━━━━━ Dataset content

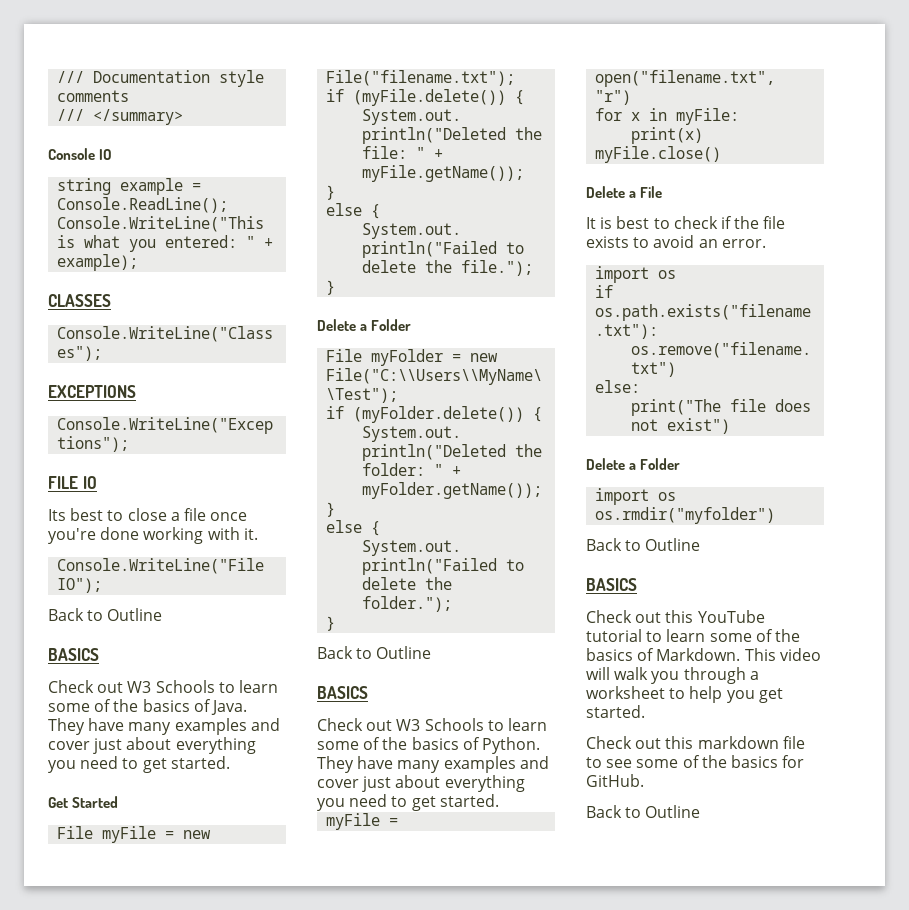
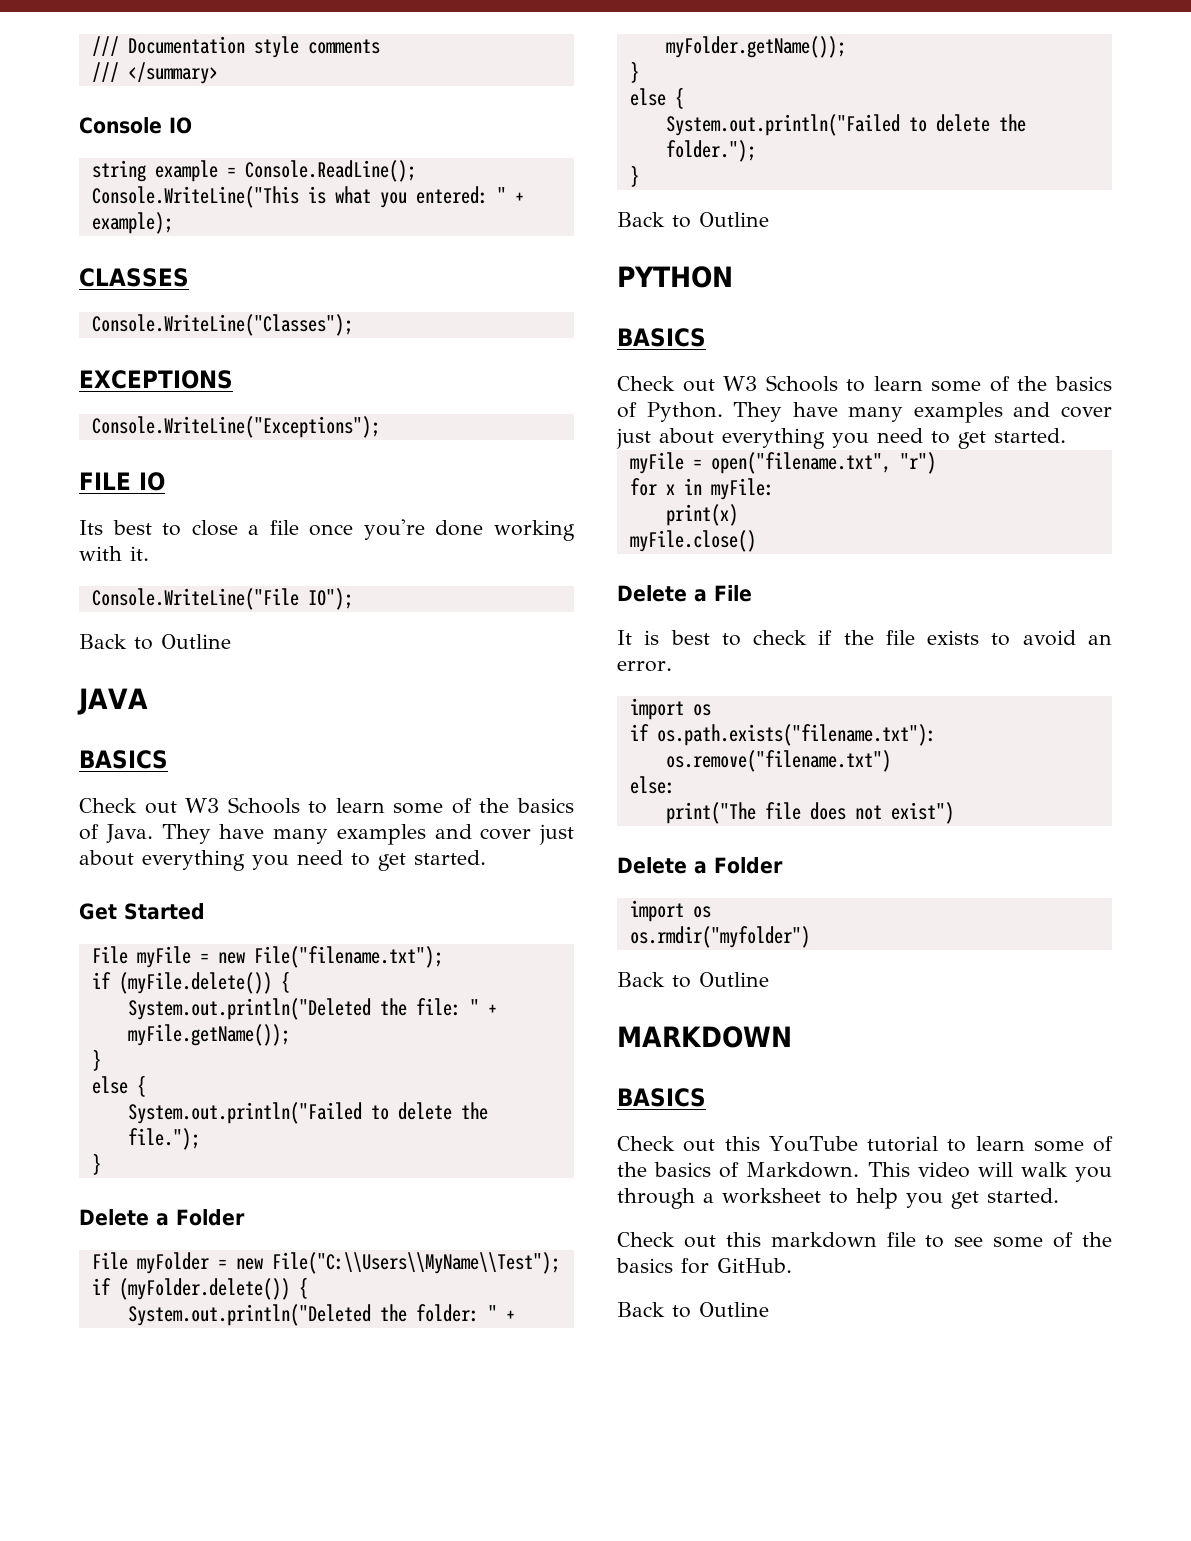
+ JAVA
+ PYTHON
+ MARKDOWN

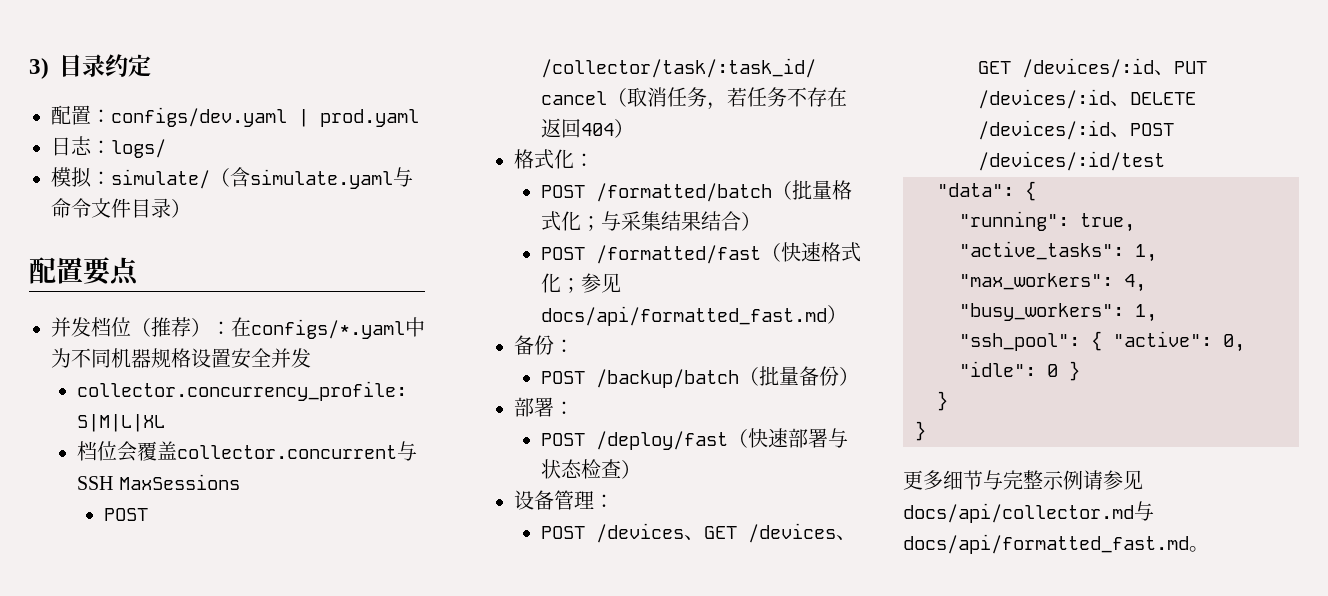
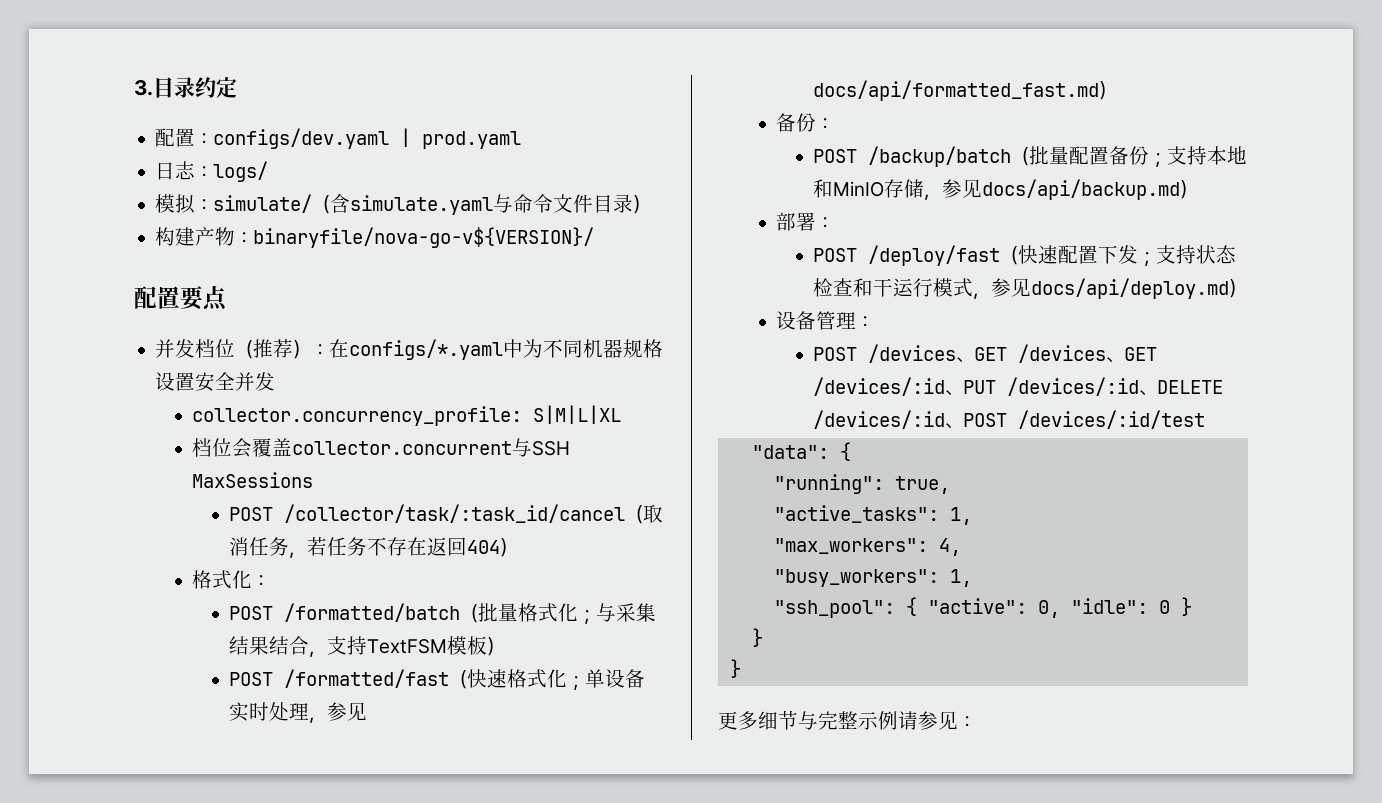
- 3)目录约定
+ 3.目录约定
+ 构建产物：binaryfile/nova-go-v${VERSION}/
- POST /formatted/batch（批量格式化；与采集结果结合）
+ POST /formatted/batch（批量格式化；与采集结果结合，支持TextFSM模板）
- POST /formatted/fast（快速格式化；参见docs/api/formatted_fast.md）
+ POST /formatted/fast（快速格式化；单设备实时处理，参见docs/api/formatted_fast.md）
- POST /backup/batch（批量备份）
+ POST /backup/batch（批量配置备份；支持本地和MinIO存储，参见docs/api/backup.md）
- POST /deploy/fast（快速部署与状态检查）
+ POST /deploy/fast（快速配置下发；支持状态检查和干运行模式，参见docs/api/deploy.md）
- 更多细节与完整示例请参见docs/api/collector.md与docs/api/formatted_fast.md。
+ 更多细节与完整示例请参见：

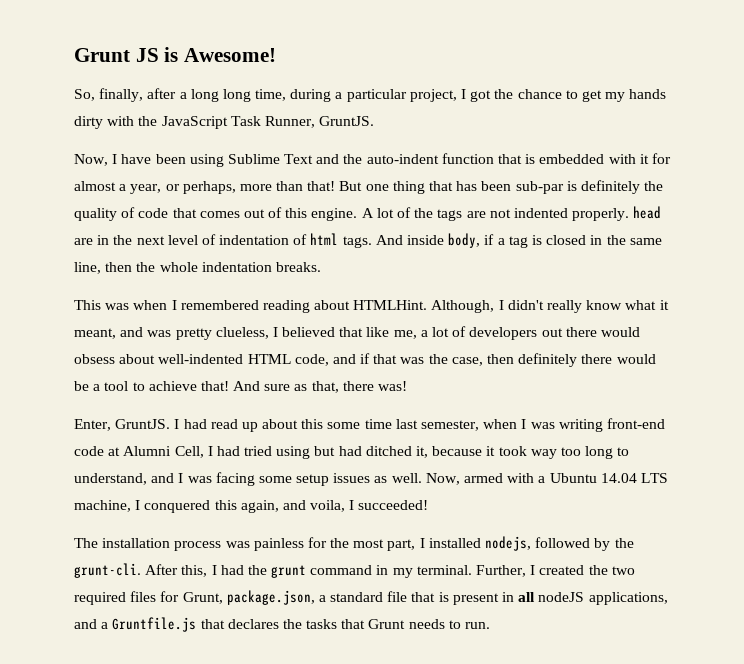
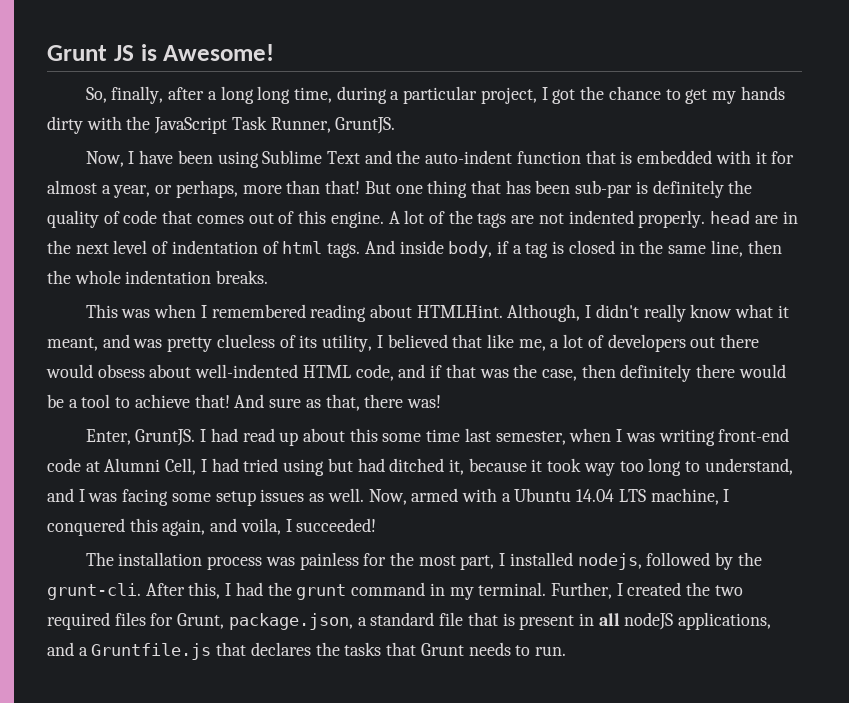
- Although, I didn't really know what it meant, and was pretty clueless, I believed that like me, a lot of developers out there would obsess about well-indented HTML code, and if that was the case, then definitely there would be a tool to achieve that!
+ Although, I didn't really know what it meant, and was pretty clueless of its utility, I believed that like me, a lot of developers out there would obsess about well-indented HTML code, and if that was the case, then definitely there would be a tool to achieve that!

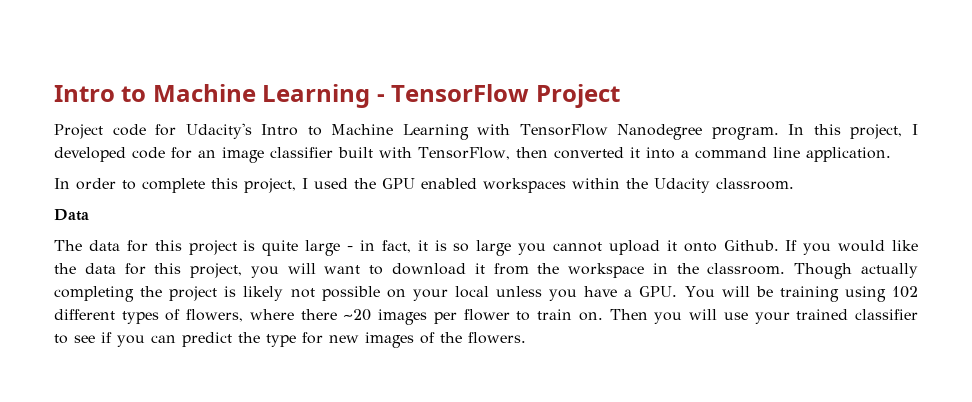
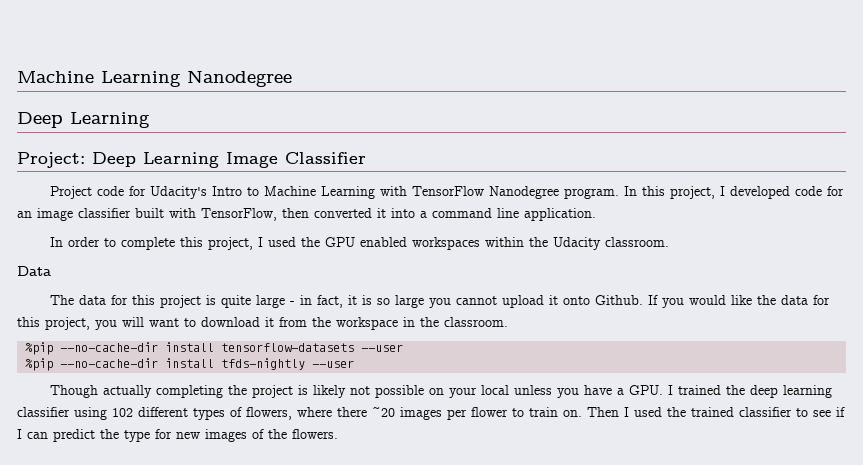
- Intro to Machine Learning - TensorFlow Project
+ Machine Learning Nanodegree
+ Deep Learning
+ Project: Deep Learning Image Classifier
- If you would like the data for this project, you will want to download it from the workspace in the classroom. Though actually completing the project is likely not possible on your local unless you have a GPU. You will be training using 102 different types of flowers, where there ~20 images per flower to train on.
+ If you would like the data for this project, you will want to download it from the workspace in the classroom.
+ %pip --no-cache-dir install tensorflow-datasets --user
+ %pip --no-cache-dir install tfds-nightly --user
+ Though actually completing the project is likely not possible on your local unless you have a GPU. I trained the deep learning classifier using 102 different types of flowers, where there ~20 images per flower to train on.
- Then you will use your trained classifier to see if you can predict the type for new images of the flowers.
+ Then I used the trained classifier to see if I can predict the type for new images of the flowers.

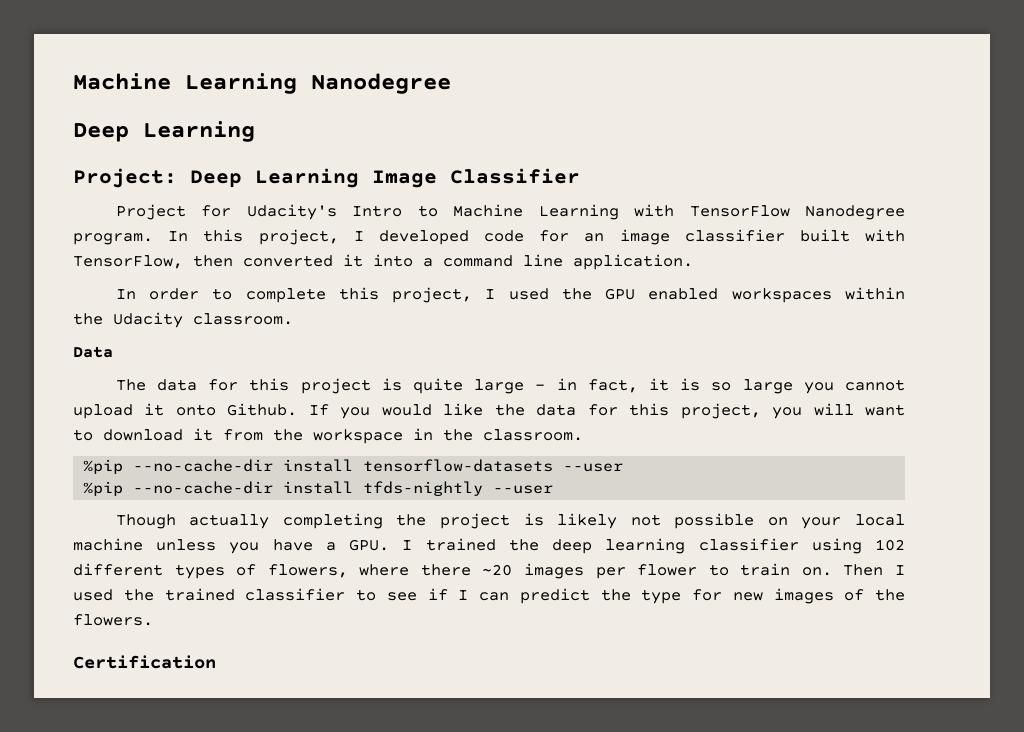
- Project code for Udacity's Intro to Machine Learning with TensorFlow Nanodegree program.
+ Project for Udacity's Intro to Machine Learning with TensorFlow Nanodegree program.
- Though actually completing the project is likely not possible on your local unless you have a GPU. I trained the deep learning classifier using 102 different types of flowers, where there ~20 images per flower to train on.
+ Though actually completing the project is likely not possible on your local machine unless you have a GPU. I trained the deep learning classifier using 102 different types of flowers, where there ~20 images per flower to train on.
+ Certification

━━━━━━━━━━

Exercise goal ::
What is needed is a word-for-word transcription of all the entries, with the pictures dropped.

Answer ::
+ JAVA
+ PYTHON
+ MARKDOWN

- 3)目录约定
+ 3.目录约定
+ 构建产物：binaryfile/nova-go-v${VERSION}/
- POST /formatted/batch（批量格式化；与采集结果结合）
+ POST /formatted/batch（批量格式化；与采集结果结合，支持TextFSM模板）
- POST /formatted/fast（快速格式化；参见docs/api/formatted_fast.md）
+ POST /formatted/fast（快速格式化；单设备实时处理，参见docs/api/formatted_fast.md）
- POST /backup/batch（批量备份）
+ POST /backup/batch（批量配置备份；支持本地和MinIO存储，参见docs/api/backup.md）
- POST /deploy/fast（快速部署与状态检查）
+ POST /deploy/fast（快速配置下发；支持状态检查和干运行模式，参见docs/api/deploy.md）
- 更多细节与完整示例请参见docs/api/collector.md与docs/api/formatted_fast.md。
+ 更多细节与完整示例请参见：

- Although, I didn't really know what it meant, and was pretty clueless, I believed that like me, a lot of developers out there would obsess about well-indented HTML code, and if that was the case, then definitely there would be a tool to achieve that!
+ Although, I didn't really know what it meant, and was pretty clueless of its utility, I believed that like me, a lot of developers out there would obsess about well-indented HTML code, and if that was the case, then definitely there would be a tool to achieve that!

- Intro to Machine Learning - TensorFlow Project
+ Machine Learning Nanodegree
+ Deep Learning
+ Project: Deep Learning Image Classifier
- If you would like the data for this project, you will want to download it from the workspace in the classroom. Though actually completing the project is likely not possible on your local unless you have a GPU. You will be training using 102 different types of flowers, where there ~20 images per flower to train on.
+ If you would like the data for this project, you will want to download it from the workspace in the classroom.
+ %pip --no-cache-dir install tensorflow-datasets --user
+ %pip --no-cache-dir install tfds-nightly --user
+ Though actually completing the project is likely not possible on your local unless you have a GPU. I trained the deep learning classifier using 102 different types of flowers, where there ~20 images per flower to train on.
- Then you will use your trained classifier to see if you can predict the type for new images of the flowers.
+ Then I used the trained classifier to see if I can predict the type for new images of the flowers.

- Project code for Udacity's Intro to Machine Learning with TensorFlow Nanodegree program.
+ Project for Udacity's Intro to Machine Learning with TensorFlow Nanodegree program.
- Though actually completing the project is likely not possible on your local unless you have a GPU. I trained the deep learning classifier using 102 different types of flowers, where there ~20 images per flower to train on.
+ Though actually completing the project is likely not possible on your local machine unless you have a GPU. I trained the deep learning classifier using 102 different types of flowers, where there ~20 images per flower to train on.
+ Certification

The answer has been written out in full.